Lonmin bucks downward trend

[miningmx.com] — LONMIN’S shares went against the prevailing negative trend among platinum producers on Monday, following the release of significantly improved interim results and a positive adjustment of its long-term forecast.

The company’s Number One furnace, its traditional Achilles’ heel, has also been ramping up steadily without incident, following its recommissioning in December. The furnace was taken down at the end of October for a rebuild.

Lonmin succeeded in significantly ramping up platinum sales during the March quarter, posting figures of 318,306 ounces (up 9%) for the interim period. The bulk of this activity happened in the second quarter, as the figure stood at 66,426oz end-December and gave the company confidence that it could meet its full-year platinum sales figure of 750,000oz.

Total underground production increased by 6.4% to 5.5 million tonnes (mt) compared to 5.1 mt in the previous corresponding period. The greatest contribution was made by Karee, which mined 2.2 mt (1.9 mt H1 2010), with a significant contribution coming from the K3 shaft.

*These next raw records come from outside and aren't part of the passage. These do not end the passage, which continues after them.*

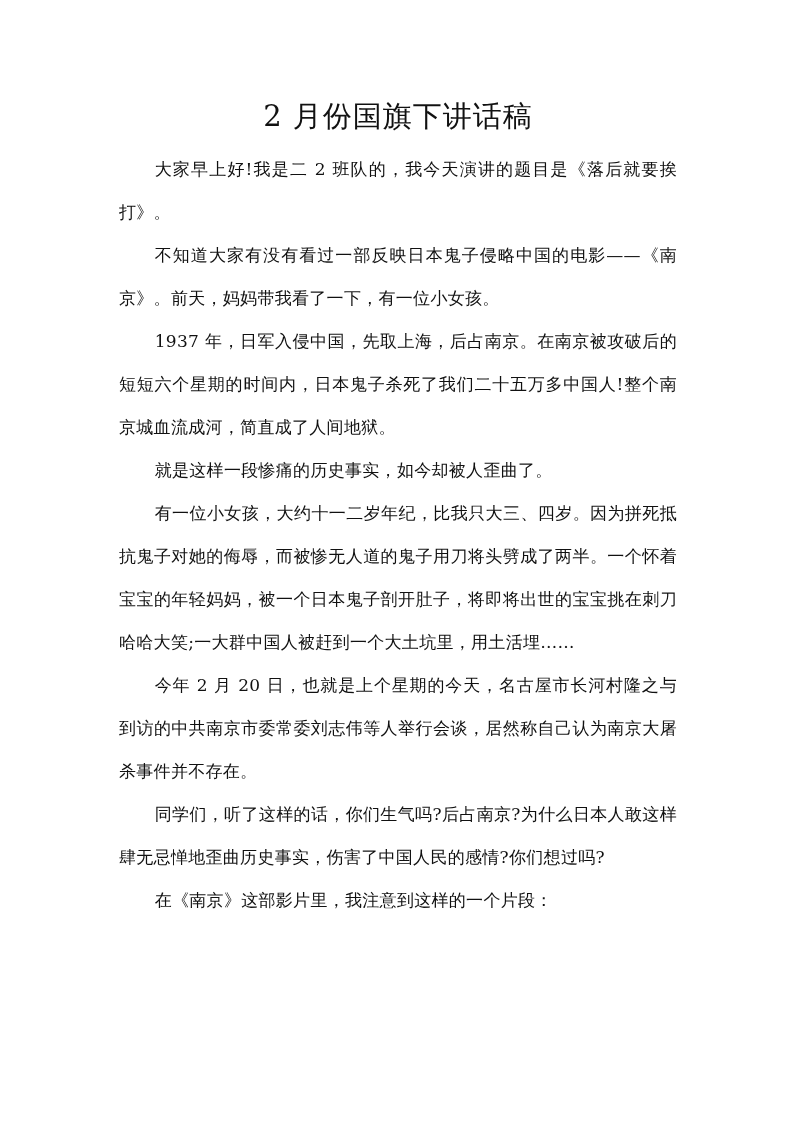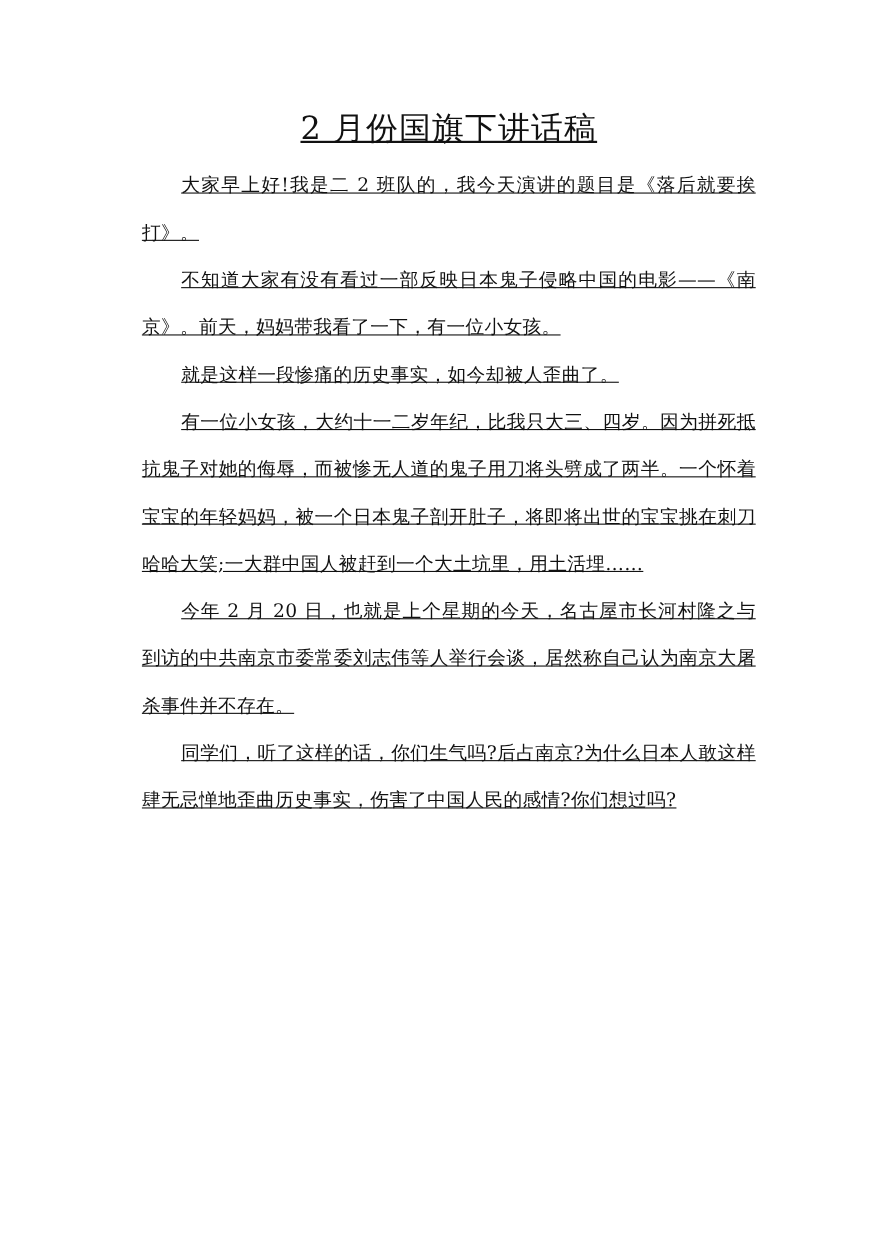--- a/index.html
+++ b/index.html
@@ -10,24 +10,23 @@
     body {
       width: 794px;
       height: 1123px;
       position: relative;
       overflow: hidden;
       font-family: "DejaVu Serif", "Liberation Serif", serif;
       color: #111111;
     }
     .page {
       position: absolute;
-      left: 129px;
+      left: 119px;
       top: 94px;
       width: 558px;
-      text-decoration: underline;
     }
     .doc-title {
       text-align: center;
       font-size: 29px;
       line-height: 44px;
       height: 44px;
       margin: 0 0 10px 0;
       font-weight: normal;
       letter-spacing: 1px;
     }
@@ -40,17 +39,19 @@
       letter-spacing: 0.3px;
     }
   </style>
 </head>
 <body>
 
 <div class="page">
   <h1 class="doc-title">2 月份国旗下讲话稿</h1>
   <p class="para">大家早上好!我是二 2 班队的，我今天演讲的题目是《落后就要挨打》。</p>
   <p class="para">不知道大家有没有看过一部反映日本鬼子侵略中国的电影——《南京》。前天，妈妈带我看了一下，有一位小女孩。</p>
+  <p class="para">1937 年，日军入侵中国，先取上海，后占南京。在南京被攻破后的短短六个星期的时间内，日本鬼子杀死了我们二十五万多中国人!整个南京城血流成河，简直成了人间地狱。</p>
   <p class="para">就是这样一段惨痛的历史事实，如今却被人歪曲了。</p>
   <p class="para">有一位小女孩，大约十一二岁年纪，比我只大三、四岁。因为拼死抵抗鬼子对她的侮辱，而被惨无人道的鬼子用刀将头劈成了两半。一个怀着宝宝的年轻妈妈，被一个日本鬼子剖开肚子，将即将出世的宝宝挑在刺刀哈哈大笑;一大群中国人被赶到一个大土坑里，用土活埋……</p>
   <p class="para">今年 2 月 20 日，也就是上个星期的今天，名古屋市长河村隆之与到访的中共南京市委常委刘志伟等人举行会谈，居然称自己认为南京大屠杀事件并不存在。</p>
   <p class="para">同学们，听了这样的话，你们生气吗?后占南京?为什么日本人敢这样肆无忌惮地歪曲历史事实，伤害了中国人民的感情?你们想过吗?</p>
+  <p class="para">在《南京》这部影片里，我注意到这样的一个片段：</p>
 </div>
 
 </body></html>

A telling contribution was also made by the Merensky open pit operations. This time last year Lonmin was just beginning to mine to pit; it has produced 336,000 tonnes in the current period against 7,000 in 2010.

Said CEO Ian Farmer: “We expect our production performance in the second half to continue to be supported by increased contributions from our major shafts K3 and Rowland as well as the continued ramping-up of Saffy and Hossy shafts.’

The ramp-up in production and sales, as well as the improved fortunes of the commodities market, resulted in a revenue increase of 42% to $938m and a 122% net operating hike of $144m. No interim dividend was declared, as the company decided previously to have one annual payout only.

Costs were up 12.8%, but the company expects full-year costs to be no more than 8% higher than in 2010. The projected capital expenditure for the full year was adjusted to $400m, up from $380m, attributed to providing for rand strength.
One blip on the radar screen for Lonmin has been safety concerns, with six fatalities reported.

“We are concerned by the uncharacteristically high level of fatalities that we have experienced, with each incident being different in nature,’ said Farmer. “We believe that a change in focus in our tactical approach is required.’

FUTURE PLANS

Lonmin said it has reviewed its growth options beyond 2013, with the most efficient growth coming from Marikana.

“This and our firm belief that the long-term fundamentals of the PGM (platinum group metals) market remain attractive gives us confidence to commit to invest in our Marikana operations to achieve 950,000 safe platinum ounces per annum by 2015 (from 850,000oz in 2013) and gradually move down the cost curve over the same period,’ said Farmer, adding the group would invest around $400m per year in capex.

Commenting on Lonmin’s results, Numis Securities described the figures as “overall in line numbers and an upbeat and positive update, tarnished by the safety issues’.

On Monday Lonmin shares were trading at R172.62, up 1.48%, on the JSE shortly before close at 17:00. Both Anglo Platinum and Impala were down, 2.41% and 2.38% respectively.